**Task goal:** Once the pictures are set aside, print the records that follow exactly as written.

Edit tracking data

-------------------------

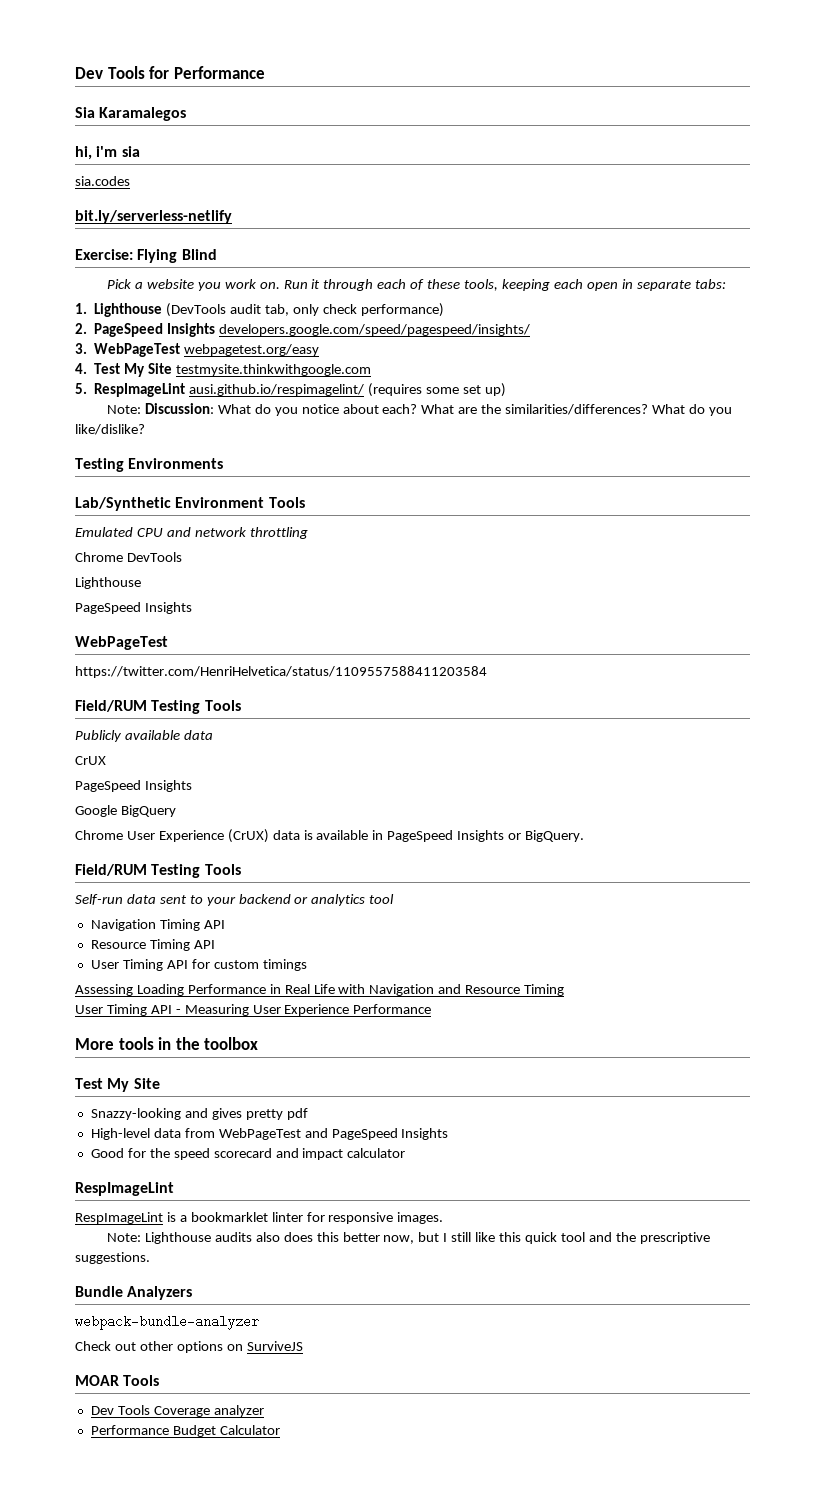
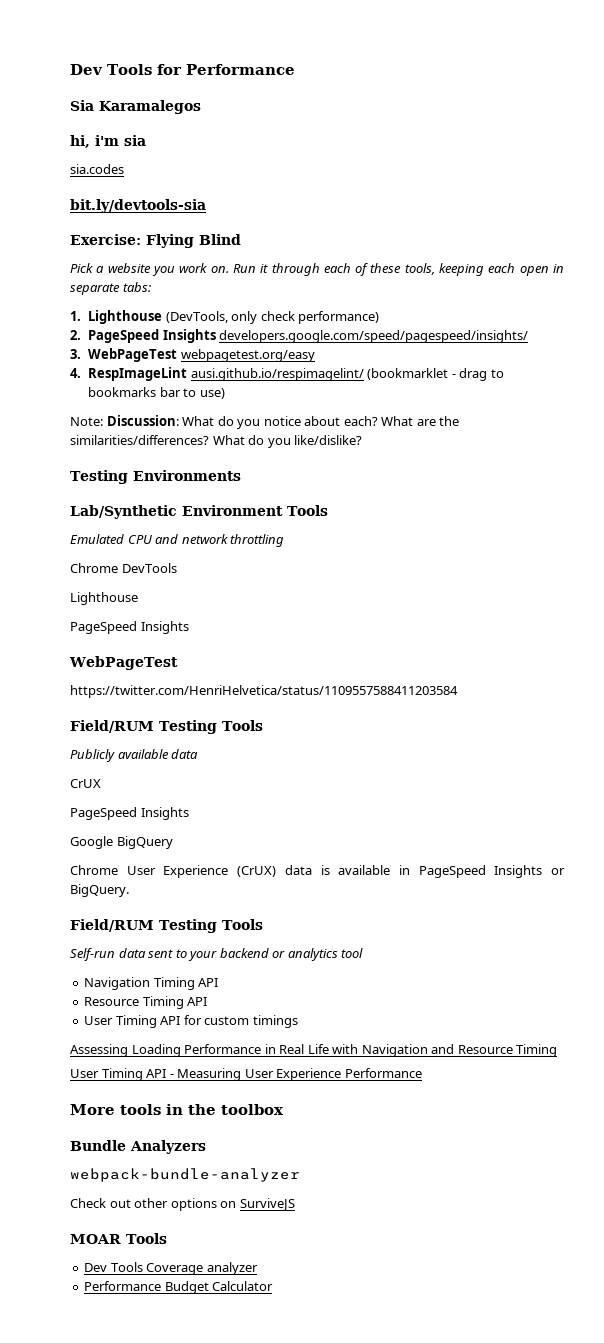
[75,210,232,224] bit.ly/serverless-netlify -> [70,199,206,213] bit.ly/devtools-sia
[166,303,289,317] (DevTools audit tab, -> [165,311,228,323] (DevTools,
[94,363,371,377] [75,383,506,397] Test My Site testmysite.thinkwithgoogle.com // 5. RespImageLint ausi.github.io/respimagelint/ (requires some set up) -> [88,367,504,381] [88,387,225,399] RespImageLint ausi.github.io/respimagelint/ (bookmarklet - drag to bookmarks bar to use)
[75,1078,160,1092] [90,1108,308,1120] [90,1128,449,1140] [90,1148,406,1160] [75,1182,174,1196] [75,1212,444,1224] [107,1232,710,1244] [75,1252,150,1264] // Test My Site // Snazzy-looking and gives pretty pdf // High-level data from WebPageTest and PageSpeed Insights // Good for the speed scorecard and impact calculator // RespImageLint // RespImageLint is a bookmarklet linter for responsive images. // Note: Lighthouse audits also does this better now, but I still like this quick tool and the prescriptive suggestions. -> (284, 1109) none

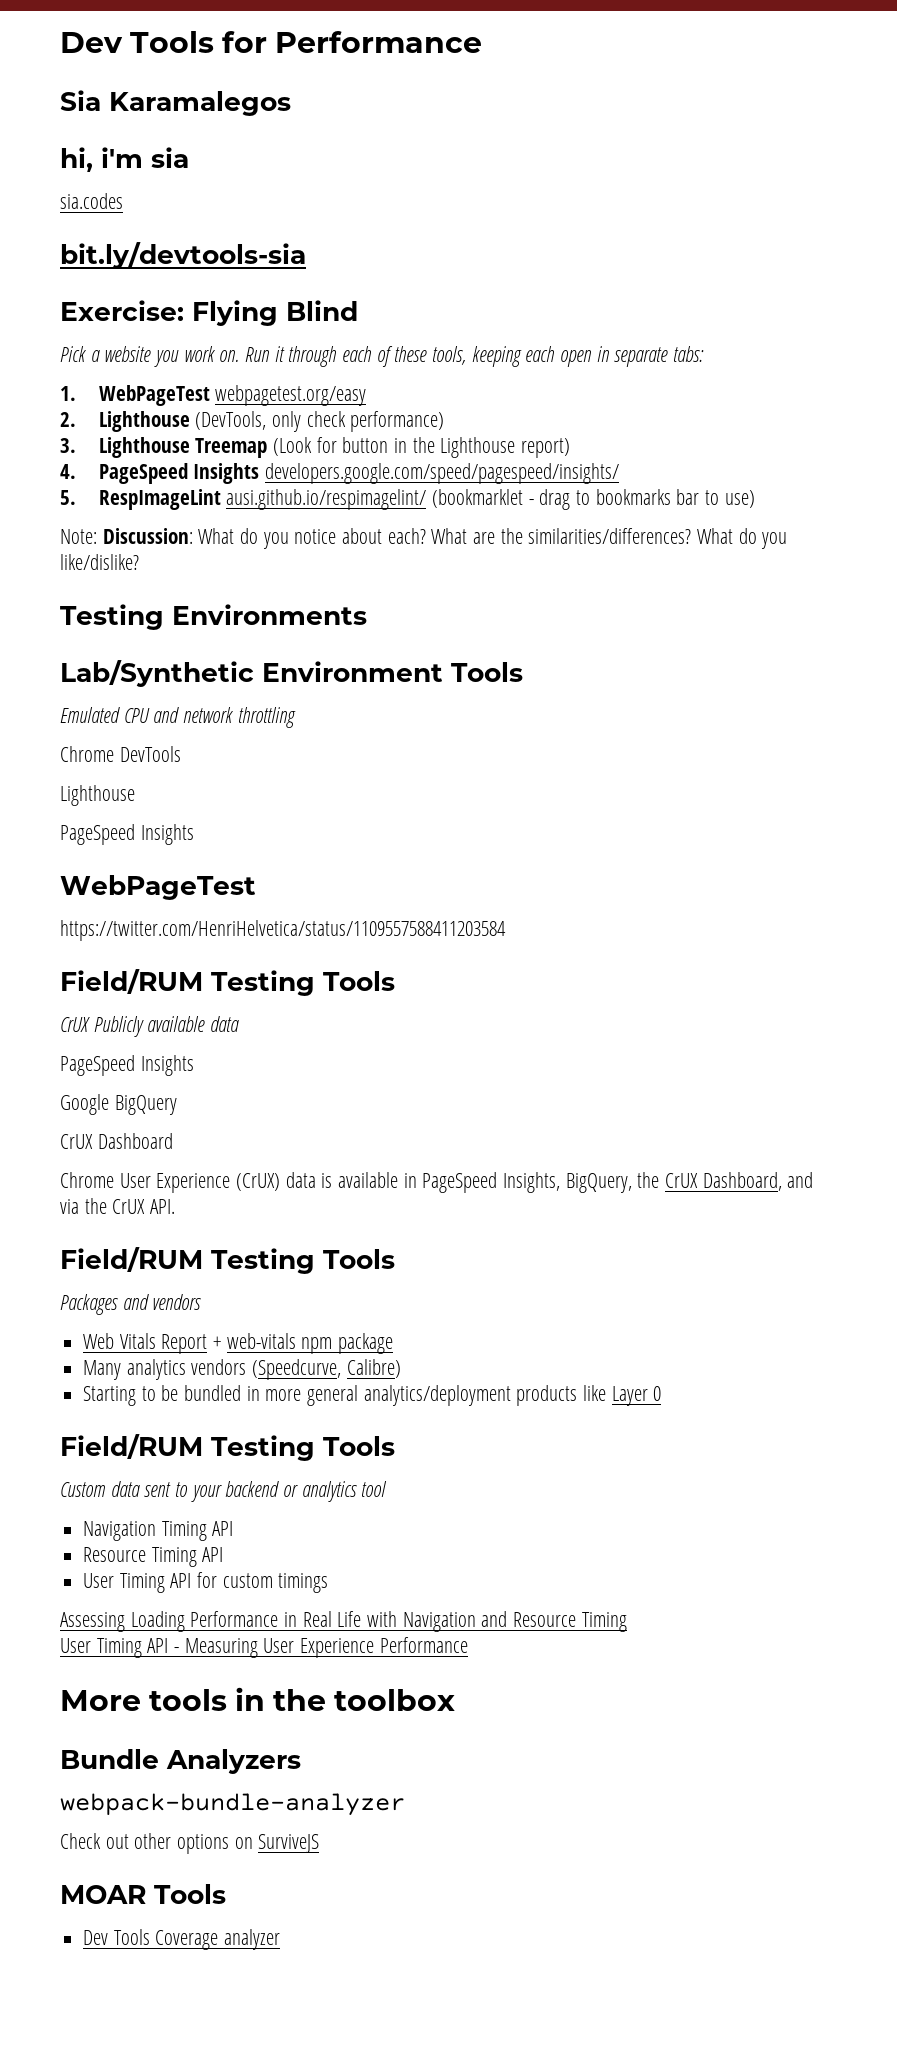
(81, 316) none -> [98,385,367,406] [60,412,76,427] WebPageTest webpagetest.org/easy // 2.
[70,330,81,340] 2. -> [60,437,571,458] [60,464,76,479] 3. Lighthouse Treemap (Look for button in the Lighthouse report) // 4.
[70,348,315,362] [70,368,81,378] 3. WebPageTest webpagetest.org/easy // 4. -> [60,490,76,505] 5.
(263, 725) none -> [60,1017,90,1032] CrUX
[70,779,101,788] // CrUX -> (240, 1024) none
(173, 842) none -> [60,1133,173,1149] // CrUX Dashboard
[494,865,565,878] [70,884,129,897] [70,919,263,933] [70,948,115,961] Insights or BigQuery. // Field/RUM Testing Tools // Self-run -> [503,1172,814,1193] [60,1198,176,1214] [60,1247,395,1274] [60,1294,202,1315] [83,1333,394,1354] [83,1359,401,1380] [83,1385,662,1406] [60,1434,395,1461] [60,1482,105,1497] Insights, BigQuery, the CrUX Dashboard, and via the CrUX API. // Field/RUM Testing Tools // Packages and vendors // Web Vitals Report + web-vitals npm package // Many analytics vendors (Speedcurve, Calibre) // Starting to be bundled in more general analytics/deployment products like Layer 0 // Field/RUM Testing Tools // Custom
[84,1281,274,1294] // Performance Budget Calculator -> (281, 1939) none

-------------------------

**Problem solution:**
[75,210,232,224] bit.ly/serverless-netlify -> [70,199,206,213] bit.ly/devtools-sia
[166,303,289,317] (DevTools audit tab, -> [165,311,228,323] (DevTools,
[94,363,371,377] [75,383,506,397] Test My Site testmysite.thinkwithgoogle.com // 5. RespImageLint ausi.github.io/respimagelint/ (requires some set up) -> [88,367,504,381] [88,387,225,399] RespImageLint ausi.github.io/respimagelint/ (bookmarklet - drag to bookmarks bar to use)
[75,1078,160,1092] [90,1108,308,1120] [90,1128,449,1140] [90,1148,406,1160] [75,1182,174,1196] [75,1212,444,1224] [107,1232,710,1244] [75,1252,150,1264] // Test My Site // Snazzy-looking and gives pretty pdf // High-level data from WebPageTest and PageSpeed Insights // Good for the speed scorecard and impact calculator // RespImageLint // RespImageLint is a bookmarklet linter for responsive images. // Note: Lighthouse audits also does this better now, but I still like this quick tool and the prescriptive suggestions. -> (284, 1109) none

(81, 316) none -> [98,385,367,406] [60,412,76,427] WebPageTest webpagetest.org/easy // 2.
[70,330,81,340] 2. -> [60,437,571,458] [60,464,76,479] 3. Lighthouse Treemap (Look for button in the Lighthouse report) // 4.
[70,348,315,362] [70,368,81,378] 3. WebPageTest webpagetest.org/easy // 4. -> [60,490,76,505] 5.
(263, 725) none -> [60,1017,90,1032] CrUX
[70,779,101,788] // CrUX -> (240, 1024) none
(173, 842) none -> [60,1133,173,1149] // CrUX Dashboard
[494,865,565,878] [70,884,129,897] [70,919,263,933] [70,948,115,961] Insights or BigQuery. // Field/RUM Testing Tools // Self-run -> [503,1172,814,1193] [60,1198,176,1214] [60,1247,395,1274] [60,1294,202,1315] [83,1333,394,1354] [83,1359,401,1380] [83,1385,662,1406] [60,1434,395,1461] [60,1482,105,1497] Insights, BigQuery, the CrUX Dashboard, and via the CrUX API. // Field/RUM Testing Tools // Packages and vendors // Web Vitals Report + web-vitals npm package // Many analytics vendors (Speedcurve, Calibre) // Starting to be bundled in more general analytics/deployment products like Layer 0 // Field/RUM Testing Tools // Custom
[84,1281,274,1294] // Performance Budget Calculator -> (281, 1939) none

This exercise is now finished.